Materials and Methods

Mice

Male and female C57BL/6 (termed B6) mice were purchased from Jackson Laboratories, housed in microisolator cages in the Specific Pathogen-Free facility of the University of Minnesota, and cared for according to the Research Animal Resources guidelines of our institution. Protocols involving mice were approved by the Institutional Animal Care and Use Committee. Lungs from mice aged 8–12 weeks were used as a source of lungs for decellularization. In addition, mice were bred to generate fetuses of gestation day 17 (timed after appearance of vaginal plugs) as a source of fetal lung cells for recellularization experiments.

Lung decellularization and bioreactor setup

Lungs from 2–3-month-old C57BL/6 female mice were excised en bloc with the trachea and heart, and exsanguinated via the right ventricle with saline. The heart was kept attached to better maintain overall gross configuration of the lungs in the bioreactor system. A previously described method for decellularizing human lung fragments²⁵ was adapted for use on whole mouse lungs. The lungs were infused through the trachea and right ventricle with sequential solutions of distilled water and detergents (Triton X-100, Na deoxycholate) to lyse cells and remove insoluble cellular material. Lungs were then incubated with NaCl and porcine pancreatic DNase to lyse residual nuclei and DNA, respectively, followed by a final rinse with distilled water. The new protocol is described in detail in Table 1. The main modifications to the method described by the Madri group²⁵ are the perfusion of solutions through the trachea and right heart ventricle instead of simple soaking of tissue fragments. The attachment of a ventilator after suspension of the matrix in the bioreactor system, to ventilate the lung and confer mechanical stretch, has not been described before for decellularized lung. All manipulations of matrix, cannula attachments, and subsequent cell infusions were done using aseptic techniques in laminar flow hoods to prevent contamination. Ventilation via the trachea introduced room air, that is, 20% oxygen, while the medium in the flask was exposed to a conventional gas mix introduced into the incubator, that is, 5% CO₂.

Table 1.

Decellularization and Lung Bioreactor System Protocol

1. Euthanize mouse with lethal injection of Nembutal.
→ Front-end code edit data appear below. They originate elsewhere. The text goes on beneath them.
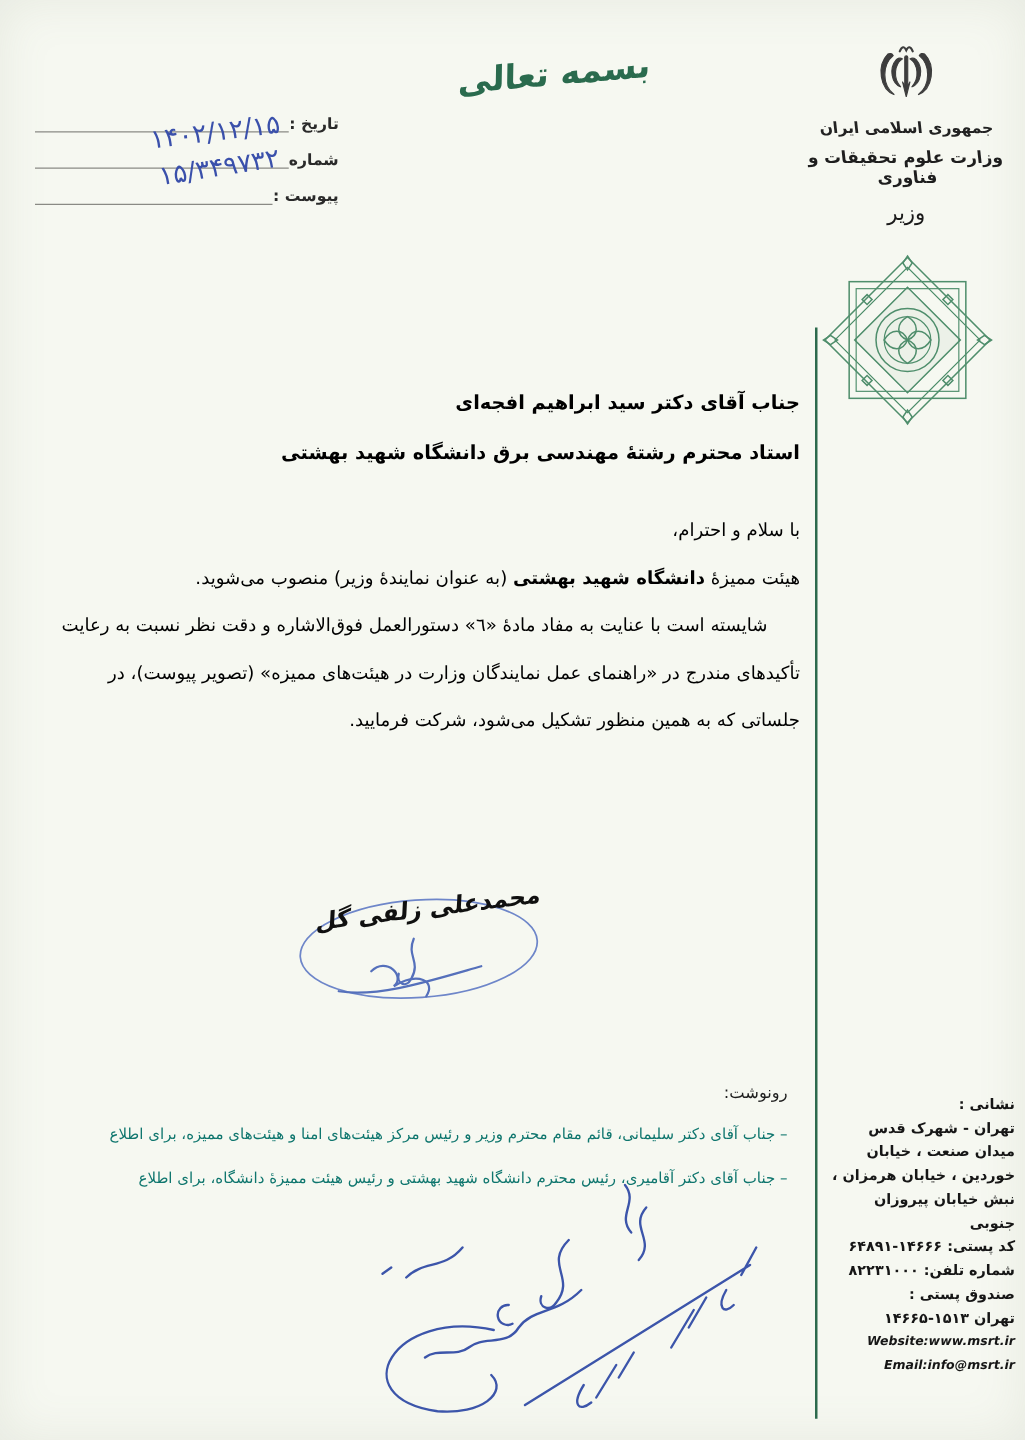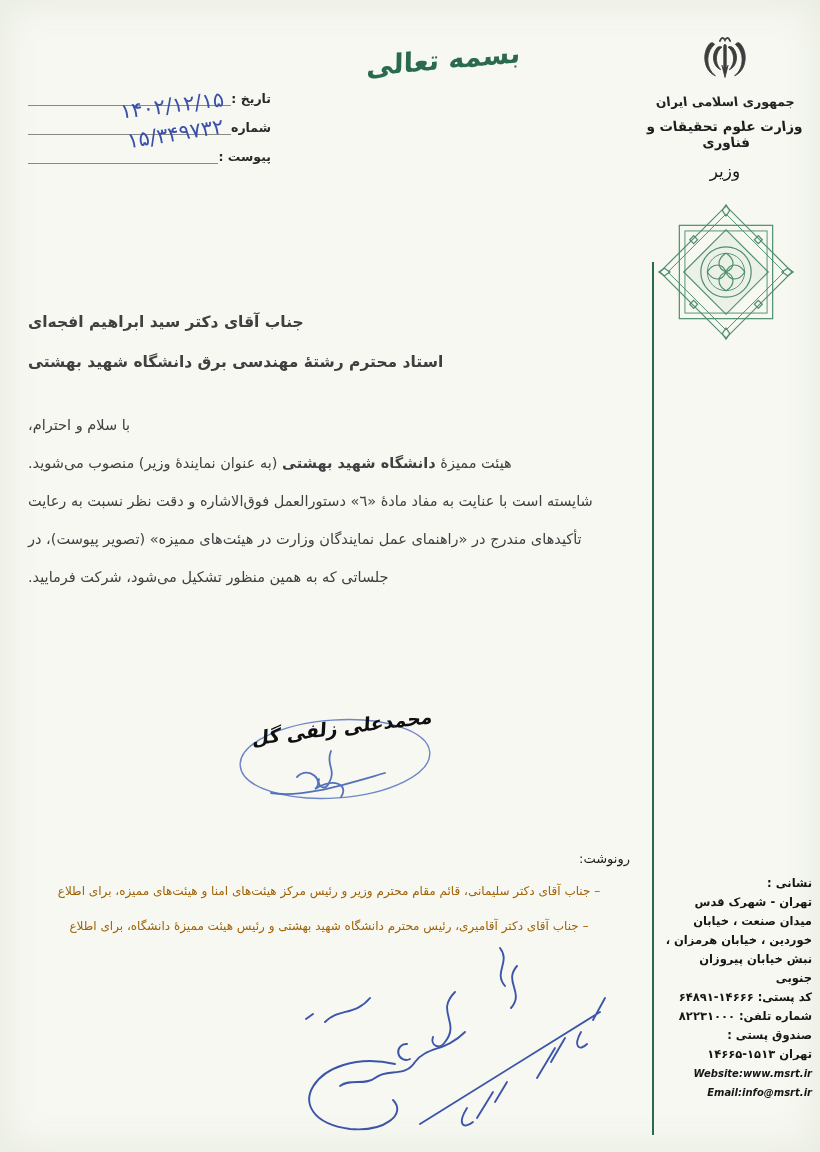--- a/index.html
+++ b/index.html
@@ -31,36 +31,36 @@
   .gov { position:absolute; left:638px; top:32px; width:174px; text-align:center; direction:rtl; }
   .gov .emblem { width:52px; height:58px; margin:0 auto 4px; display:block; }
   .gov-country  { font-size:12.5px; font-weight:bold; color:#222; transform:skewX(6deg); }
   .gov-ministry { font-size:13.5px; font-weight:bold; color:#1e1e1e; margin-top:9px; transform:skewX(6deg); }
   .gov-title    { font-size:17px; font-weight:normal; color:#1a1a1a; margin-top:11px; letter-spacing:6px; }
   
   .seal { position:absolute; left:656px; top:202px; width:140px; height:140px; }
   .vrule { position:absolute; left:652px; top:262px; width:2px; height:873px; background:#2c6a4d; }
   
   .letter { position:absolute; left:28px; top:302px; width:612px; direction:rtl; }
-  .l { white-space:nowrap; text-align:left; font-size:14.5px; height:38px; line-height:38px; color:#404040; }
+  .l { white-space:nowrap; text-align:right; font-size:14.5px; height:38px; line-height:38px; color:#000000; }
   .recipient { font-weight:bold; font-size:15.5px; height:40px; line-height:40px; }
   .spacer24 { height:24px; }
   .indent { padding-right:26px; }
   .b { font-weight:bold;margin-top:40px; }
   
   .sig-name {
     position:absolute; left:252px; top:716px; direction:rtl; white-space:nowrap;
     font-size:19px; font-weight:bold; color:#101010; letter-spacing:1px;
     transform:rotate(-7deg) skewX(-10deg);
   }
   .sig-svg { position:absolute; left:233px; top:703px; width:204px; height:110px; }
   
   .cc { position:absolute; left:28px; top:848px; width:602px; direction:rtl; }
-  .cc-head { font-size:13px; text-align:right; color:#1d1d1d; height:26px; line-height:22px; }
-  .cc-item { font-size:12px; text-align:center; white-space:nowrap; color:#a16207; height:35px; line-height:35px; }
+  .cc-head { font-size:13px; text-align:right; color:#1d1d1d; height:26px; line-height:22px;margin-top:16px; }
+  .cc-item { font-size:12px; text-align:right; white-space:nowrap; color:#0f766e; height:35px; line-height:35px; }
   
   .note-svg { position:absolute; left:255px; top:928px; width:352px; height:222px; }
   
   .addr {
     position:absolute; left:662px; top:874px; width:150px; direction:rtl;
     text-align:right; font-weight:bold; font-size:11.5px; line-height:19px; color:#161616;
   }
   .addr .latin { direction:ltr; font-style:italic; font-size:10px; letter-spacing:0; }
 </style>
 </head>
2. Cut skin below sternum and pull skin back. Cut skin up to the chin. Cut through the peritoneum and then the diaphragm. Remove salivary glands and membrane around trachea. Cut up both sides of rib cage and remove to expose thoracic cavity.

3. Perfuse the lungs by injecting 3 cc of DI solution into the right ventricle of the heart.

4. Fill 3-cc syringe with DI solution and attach a 19-gauge needle. Insert needle into trachea and secure with silk suture. Inflate lungs with DI solution. Immediately after removing needle, tighten suture to contain DI solution in lungs.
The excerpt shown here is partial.